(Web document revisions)
╭──
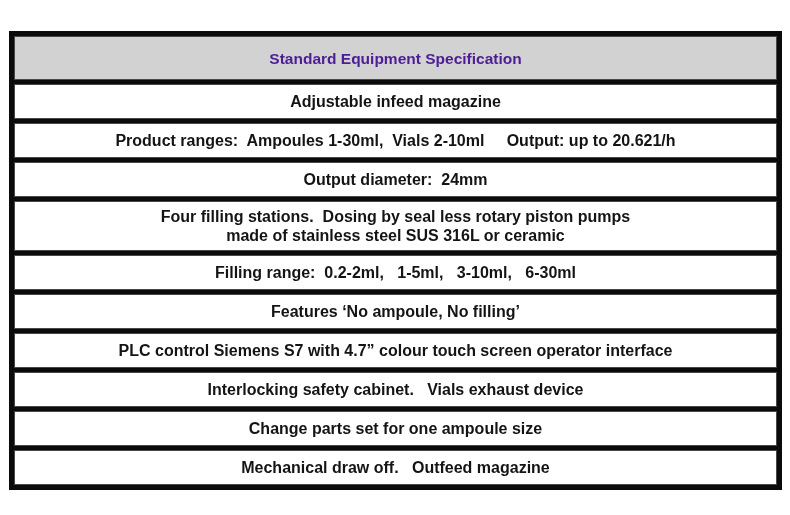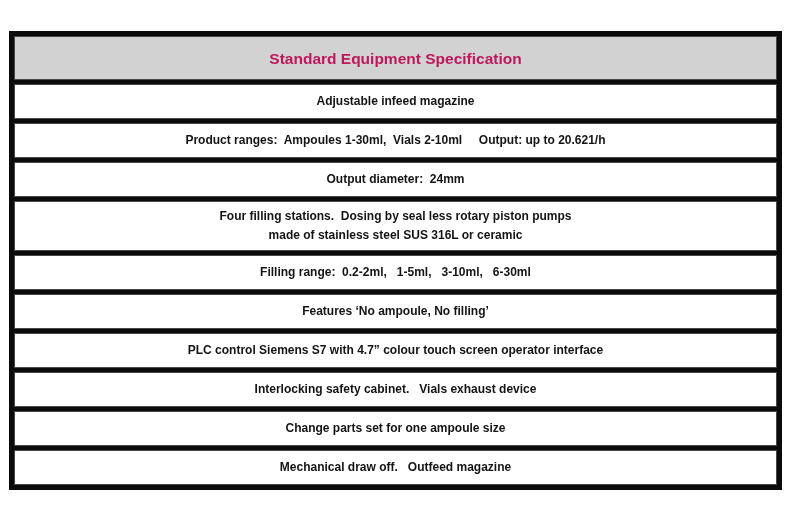--- a/index.html
+++ b/index.html
@@ -30,30 +30,30 @@
     gap: 6px;
   }
   .cell {
     display: flex;
     align-items: center;
     justify-content: center;
     text-align: center;
     background: #ffffff;
     color: #141414;
     font-weight: bold;
-    font-size: 12px;
+    font-size: 16px;
     line-height: 19px;
     white-space: pre-wrap;
     box-shadow: 0 0 0 1px rgba(255,255,255,0.25);
   }
   .cell.header {
     background: #d2d2d2;
     height: 42px;
     font-size: 15.5px;
-    color: #be185d;
+    color: #4c1d95;
   }
   .cell.row {
     height: 33px;
   }
   .cell.row.tall {
     height: 48px;
   }
 </style>
 </head>
 <body>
╰──
> AIM OF THE TASK:
Would you quote, exactly and only, the lines from the one containing "height: 33px;" to the end of the entries?

> EXERCISE ANSWER:
     height: 33px;
   }
   .cell.row.tall {
     height: 48px;
   }
 </style>
 </head>
 <body>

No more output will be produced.